DFS运行示例(给定简单图A -> B、B -> C、A -> C):
-
(步骤1-路径
A)访问A,标记A访问 -
(步骤1.1--路径
A -> B)访问B,标记B访问 -
(步骤1.1.1——路径
A -> B -> C)访问C,标记C访问 -
(步骤1.2——路径
A -> C)此处跳过此路由,因为C从步骤1.1.1标记为已访问(这是错误的)
您需要通过以下方式正确跟踪访问的节点:
-
请相信调用者,输入图确实是非循环的,并且根本不跟踪访问的节点(因为在非循环图中不可能两次访问单个节点)。您的程序可能会因为错误的输入而进入无限递归
-
使用更简单/更便宜的循环检测。
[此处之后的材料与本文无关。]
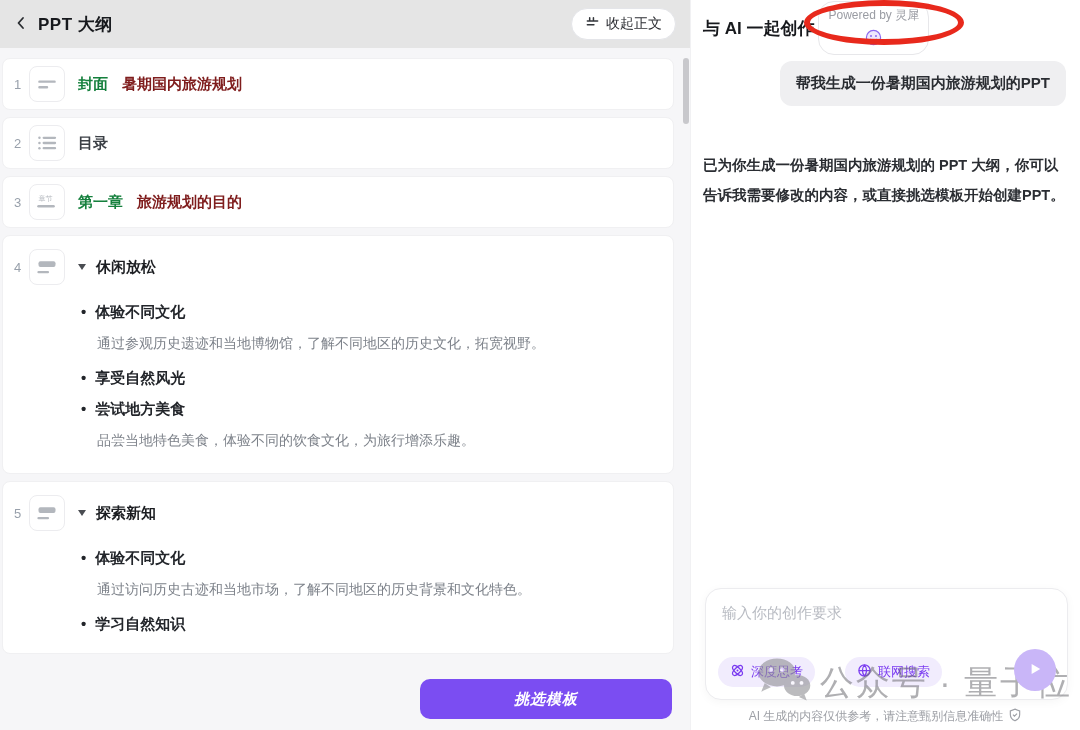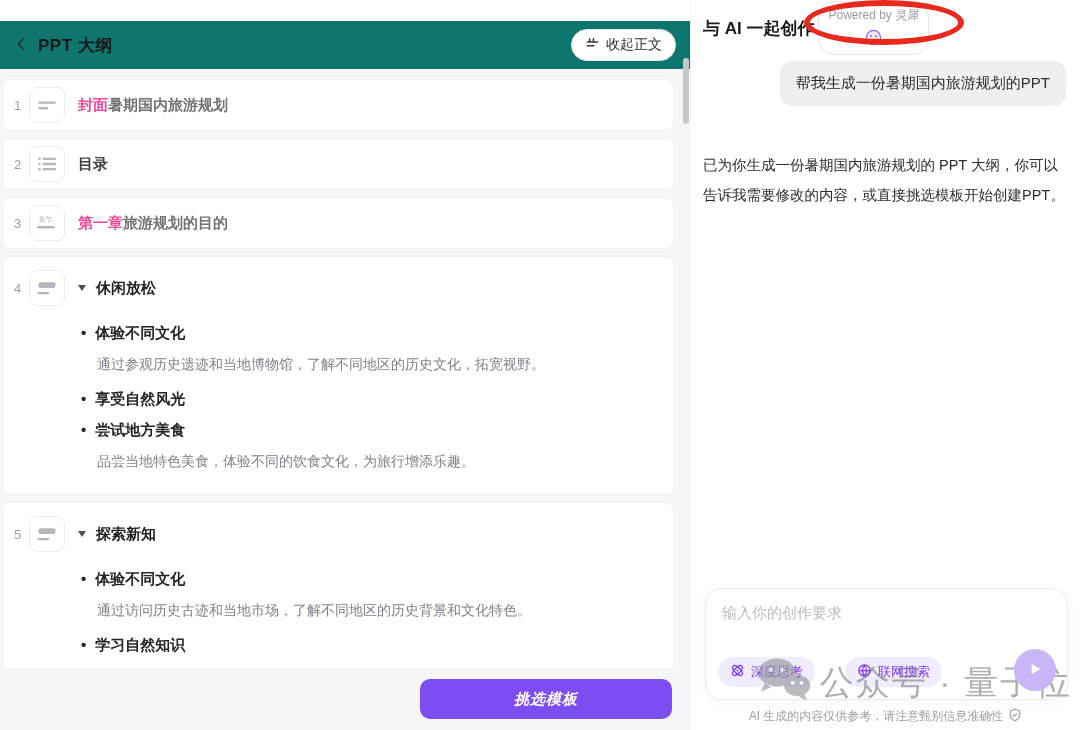"PPT 大纲" .left-header { background: #0f766e -> #e5e5e5; margin-top: 21px -> none }
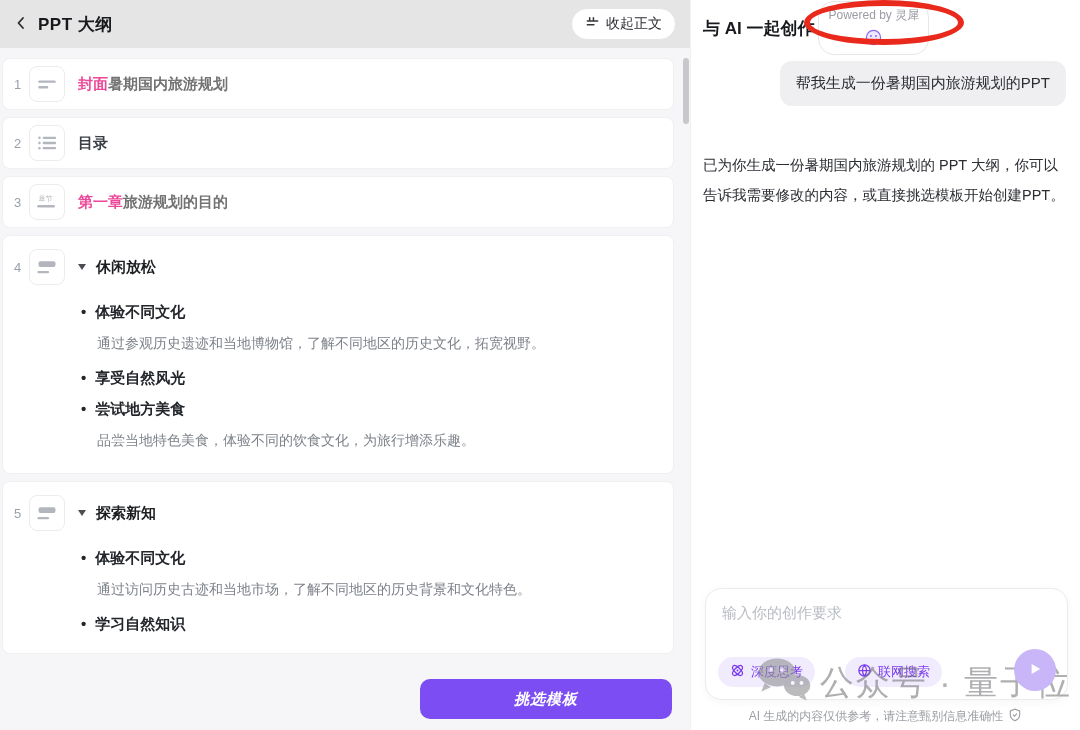"封面" .type-label { color: #ec4899 -> #15803d }
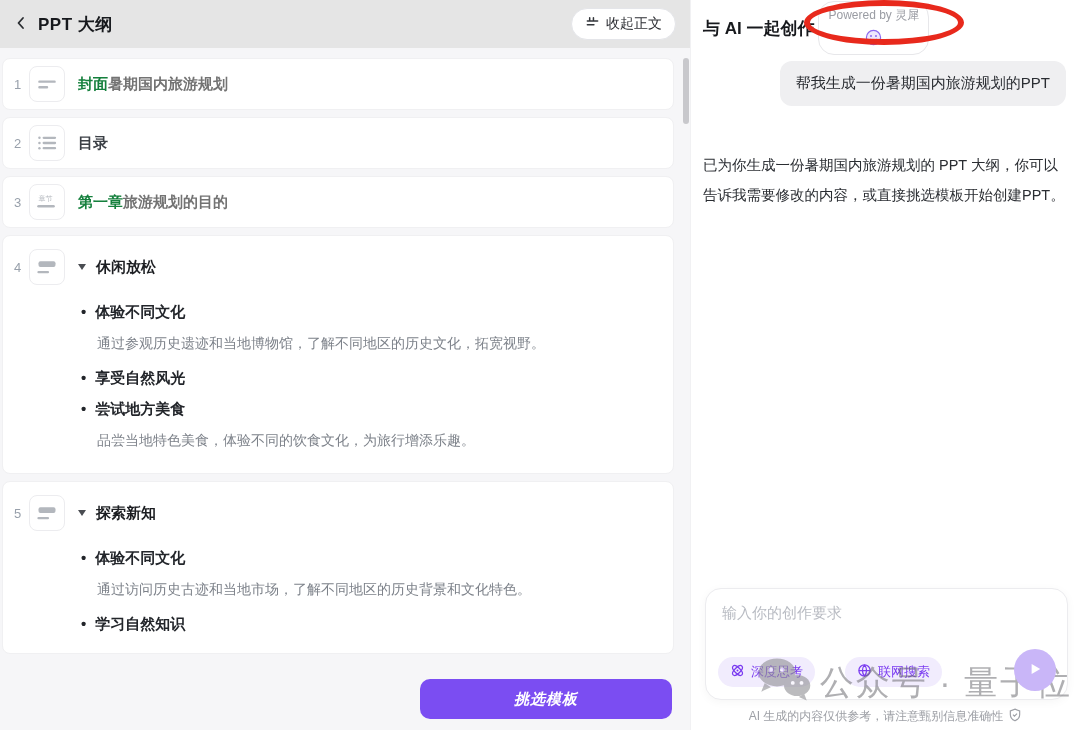"暑期国内旅游规划" .row-title { color: #737373 -> #7f1d1d; margin-left: none -> 14px }
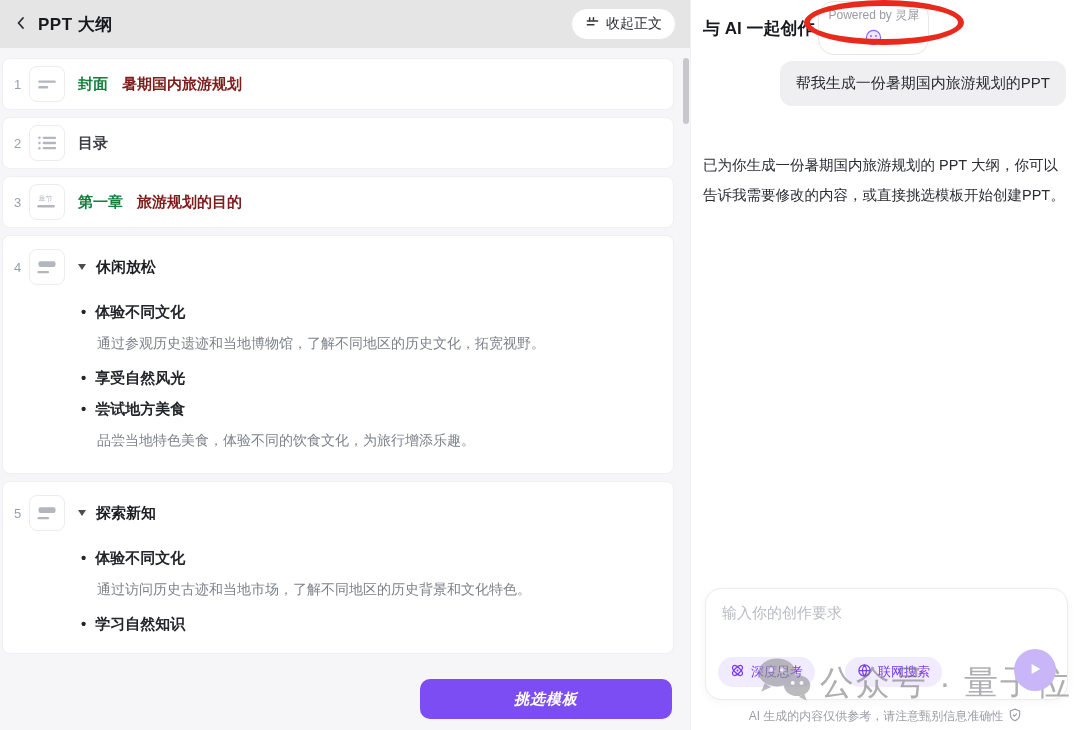"帮我生成一份暑期国内旅游规划的PPT" .chat { font-weight: none -> bold }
您可以跟踪递归的深度,当递归深度超过图中节点的总数时,会引发异常
-
访问后立即重置节点访问状态(这是@Arturo Menchaca在他的精彩回答中建议的)
-
为正在处理的每条路线保留一个单独的访问状态
在列表中跟踪访问节点的示例java代码(通过这种方式,您可以打印发现的路由):
package test.java.so;
import java.util.ArrayList;
import java.util.List;
import java.util.Map;
import java.util.TreeMap;
public class So37503760 {
public static class Graph {
private final Map<Character, Node> nodes = new TreeMap<Character, Node>();
public Node addNode(char c) {
Node existingNode = nodes.get(c);
if(existingNode!=null) {
return existingNode;
}
Node newNode = new Node(c);
nodes.put(c, newNode);
return newNode;
}
public void addEdge(char f, char t) {
addNode(f).addChild(addNode(t));
}
public Node getNode(char name) {
Node ret = nodes.get(name);
if(ret==null) {
throw new RuntimeException("No such node " + name);
}
return ret;
}
}
public static class Node {
private final char name;
private final ArrayList<Node> children = new ArrayList<Node>();
public Node(char c) {
this.name=c;
}
public void addChild(Node childNode) {
children.add(childNode);
}
public ArrayList<Node> getChildren() {
return children;
}
public char getName() {
return name;
}
}
public static void main(String[] args) {
Graph graph = new Graph();
graph.addEdge('A', 'B');
graph.addEdge('A', 'C');
graph.addEdge('B', 'C');
graph.addEdge('C', 'D');
graph.addEdge('C', 'E');
graph.addEdge('D', 'E');
int numberOfPaths = depthFirstSearch(graph, 'A', 'E');
System.out.println("Found " + numberOfPaths + " paths");
}
public static int depthFirstSearch(Graph graph, char startNode, char destinationNode){
return depthFirstSearch(graph, graph.getNode(startNode), graph.getNode(destinationNode), new ArrayList<Node>());
}
public static int depthFirstSearch(Graph graph, Node startNode, Node destinationNode, List<Node> currentPath){
if(currentPath.contains(startNode)) {
currentPath.add(startNode);
throw new RuntimeException("Cycle detected: " + pathToString(currentPath));
}
currentPath.add(startNode);
try {
// System.out.println("Progress: " + pathToString(currentPath));
if(startNode==destinationNode) {
System.out.println("Found path: " + pathToString(currentPath));
return 1;
}
int ret=0;
for(Node nextNode : startNode.getChildren()){
ret += depthFirstSearch(graph, nextNode, destinationNode, currentPath);
}
return ret;
} finally {
currentPath.remove(currentPath.size()-1);
}
}
private static String pathToString(List<Node> path) {
StringBuilder b = new StringBuilder();
boolean printArrow=false;
for(Node n : path) {
if(printArrow) {
b.append(" -> ");
}
b.append(n.getName());
printArrow=true;
}
return b.toString();
}
}
它实际上取决于图的边。如果你的所有顶点都相互连接,这将非常简单,因为你每次都会得到相同数量的路径(1->4,1->2->4,1->3->4,…,1->6->5->3->2->4(以1到4的路径为例)。给定任何n->m路径(给定你不想要循环的事实),它看起来都非常相似,每次都会有相同数量的道路。然而,如果有任何顶点没有连接到其他顶点,那就会变得有趣。你可能想使用一个修改过的Djikstra算法,然后为你提供不同的答案(我猜你在寻找),以获得许多独特的路径。